HYDERABAD: A potboiler dream that Bombay is, it gives writers the maximum experiences that breathe on pages of print. And author Murzban F Shroff’s fiction is no different. His book of short stories ‘Breathless in Bombay’ explore the city as a living organism. This book was shortlisted for the Commonwealth Writers’ Prize in the best debut category from Europe and South Asia. His recent novel, ‘Waiting for Jonathan Koshy’ explores Bombay from microscopic angles and the pictures are baffling. Shroff was a finalist for the Horatio Nelson Fiction Prize. He is the recipient of the John Gilgun Fiction Award and has six Pushcart Prize nominations, the highest award for the short story in the US. Murzban speaks to Hyderabad Express.
Your collection of short stories ‘Breathless in Bombay’ stirred quite a controversy about the usage of a particular word. Do writers become more conscious or reckless after such rows in which the HC verdict is also involved?
When you go through three years of litigation, a certain amount of circumspection does set in. But it is important to see that you don’t slip into self-censorship after that. I was convinced that I had written ‘Breathless in Bombay’ out of the best of intentions: to sensitize the haves to the have-nots. The police also certified that the book had a unifying effect. And the High Court ruled conclusively in my favor. So I will continue doing what I do best: write with absolute conviction, honesty, and vigor.
Did you feel unsafe in the city after the incident?
For a while, yes! While I was going through the litigation and my family was threatened.
Is Bombay still Bombay for you or has ‘Mumbai’ changed some perceptions associated with this city?
For me, Bombay will always be Bom Bahai, the Good Bay. It is a city of benevolence, an all-encompassing city, which, sadly, has been betrayed by its rulers.
What paradox have you used in ‘Jonathan Koshy’? How different is the plot and protagonist from those of your short stories?
In ‘Breathless’ I had to take a clear moral position. What was happening to the city, to its heritage trades, was not good. There, I was tracking the lives and issues of its citizens: the civic apathy, the corruption, the threat to certain livelihoods. In ‘Waiting for Jonathan Koshy’, I have attempted a more ambitious picture. How do you define success? How do you understand India?
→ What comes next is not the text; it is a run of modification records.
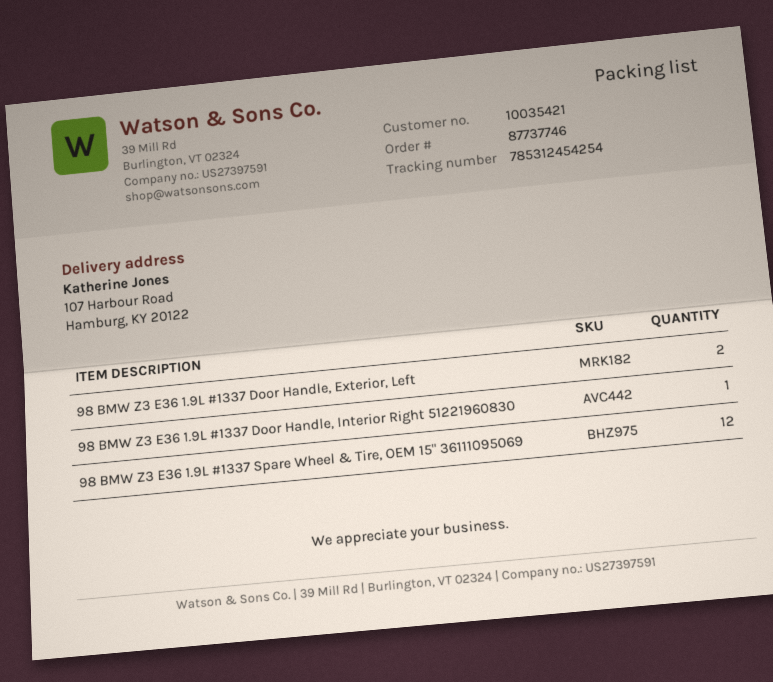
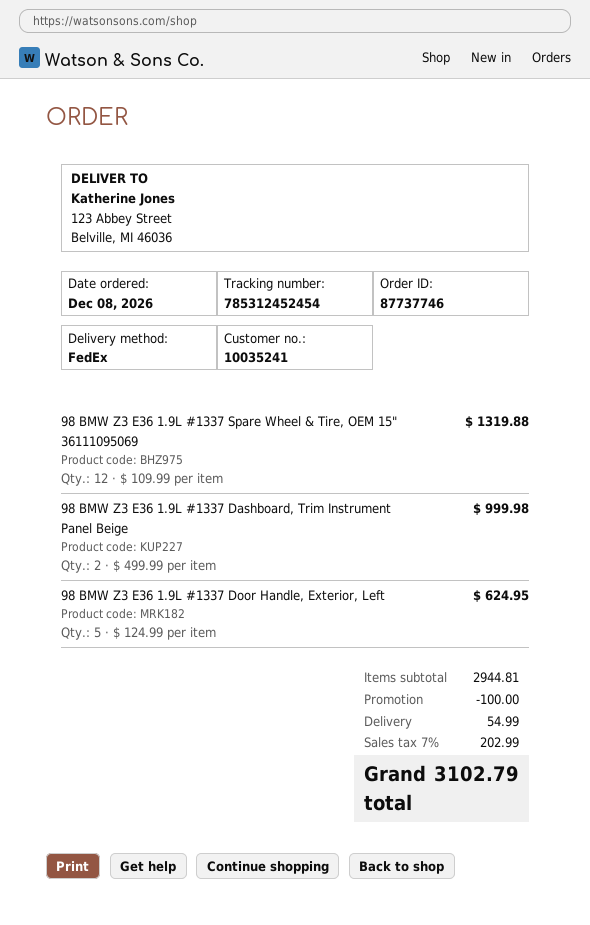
customer number: 10035421 -> 10035241
tracking number: 785312454254 -> 785312452454
ship to: 107 Harbour Road, Hamburg, KY 20122 -> 123 Abbey Street, Belville, MI 46036
98 BMW Z3 E36 1.9L #1337 Door Handle, Exterior, Left: 2 -> 5
98 BMW Z3 E36 1.9L #1337 Door Handle, Interior Right 51221960830: 1 -> none
98 BMW Z3 E36 1.9L #1337 Dashboard, Trim Instrument Panel Beige: none -> 2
Can you really do so? ‘In Koshy’, life is the hero and life is the villain. That, is the plot.
Is Jonathan Koshy you or your alter-ego?
Koshy is too much of an individual to be anyone else. He is an original creation.
How tough was the research for the novel?
Since the novel is set in Bandra, a neighborhood I adore and which is now under threat of rampant development, the research became a delightfully obsessive journey. The problem was sifting through reams of material and deciding what was crucial to the narrative.
How was the book received in India and abroad?
In India, the response has been almost unanimous. Reviewers and readers have found it a quick engaging read. In the U.S, it has drawn a top-drawer agent who will now take it forward.
You are often invited to international literary events. How different or vibrant is that scene as compared to ours?
What amazes me about international events is the kind of state support they receive. Take the London Short Story Festival, for example. It is supported by the Arts Council of England. Recently, when I was invited to the California State University at Monterey Bay, I was amazed to find that the professors and students had already done research on my work. In international events everything goes like clockwork and you come away feeling deeply gratified.
Are we Indians not progressing in the right direction?
Here, I can only answer for the arts, about which I am concerned. If we cannot protect our writers, artists, and film-makers, if we cannot create an environment of natural curiosity and trust, what legacy can we hope to leave for subsequent generations?
Tell us about your journey to the literary world. What brought you to the World of Word?
I always wanted to be a writer. I was an active contributor to my school magazine and the editor of my college magazine. After 16 years in advertising I started my own consultancy which grew so fast that I was worried. There was growth, but no fulfillment. I knew then I had to create something enduring, something meaningful, beyond the transitory appeal of an ad. So I took to writing, working on the nuts and bolts of it. But before that, I travelled to the villages and studied migration patterns into the city. This gave me an expanded sensibility and sensitized me to cultures and issues beyond my own milieu.